Somehow, I stumbled on to your website (looking at an old commentary on 1415 E Flower) and googling deeply. I am grateful that I did, because it seems that you focus on the kinds of unique homes that my family and I really love.

This is the web page I had built for 1415 East Flower Street in the Cheery Lynn Historic District of Central Phoenix.

That page was one of maybe 40 I made in February of 2004, when Ronan Doyle was relocating to Phoenix. I would send him listings, he would tell me which houses he was interested in — and I would add some I thought he should be interested in. I would preview the homes, taking photos and making web pages so that he could assess his options from Atlanta.

We’ve worked this way with buyers for years. In consequence, we’ve taken pictures of hundreds of homes, making hundreds of web pages in dozens of web sites. By talking in web sites, we give our clients an easy, fail-safe interface for viewing homes.

What do we do with the web sites and web pages once the purchase has closed?

Nothing.

We leave the pages and sites on our file server forever. If there were anything confidential in the pages, we would excise it. But there never is — because the web is not secure. So the pages live on forever, each one a detailed chronicle of a particular house at a particular moment in time.

Why do we leave them on the server? For the reason named in the email quoted above — so that people can stumble on them and find out about us.

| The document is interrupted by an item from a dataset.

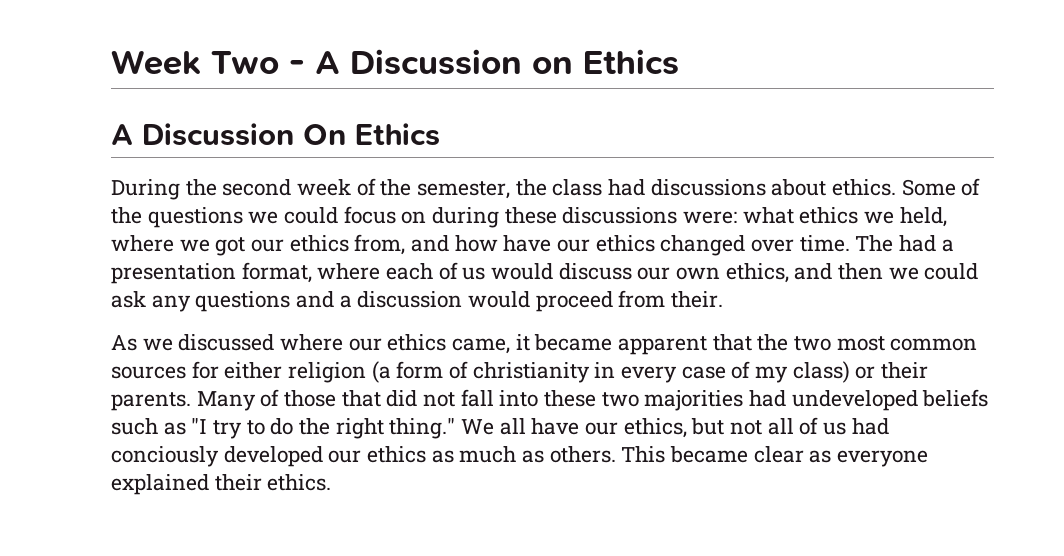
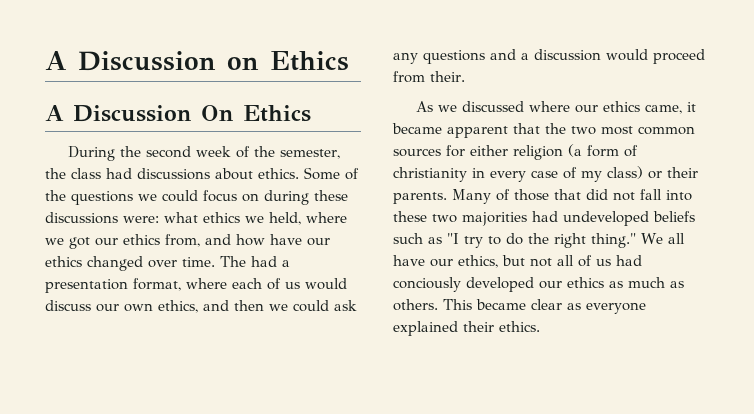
[111,50,305,75] Week Two - -> (45, 60) none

We never kill any worthwhile work product. Every single-property web site we’ve ever built lives on forever. Even though I have rebuilt our Phoenix real estate web site as a blogsite, all of the old pages are still out on our server — just in case they’re linked from somewhere — or in case some search engine thinks they’re still live.

But the lingering breadcrumbs of houses we have previewed for buyers are especially good sources of long tail search traffic.

Why? Because, as with my correspondent above, the people who find those pages will be highly motivated — determined to find exactly what they’re looking for. And whoever finds any one single breadcrumb has found the trail back to us.

It’s good odds that people who follow our breadcrumb trails are interested in knowing more about us. They’re definitely interested in the kinds of houses we sell. And there is a strong chance that, by the time they elect to make contact, the sale is ours to lose. That’s the Unchained ideal: Beyond competition.

We make these web pages and web sites with engenu by now, which simply means that we can make a lot more of them. Their job is to communicate with the clients they’re built for. But because they will be out on our file server forever, there is always the chance — eventually the lead-pipe certainty — that someone else will find them — and thus find us.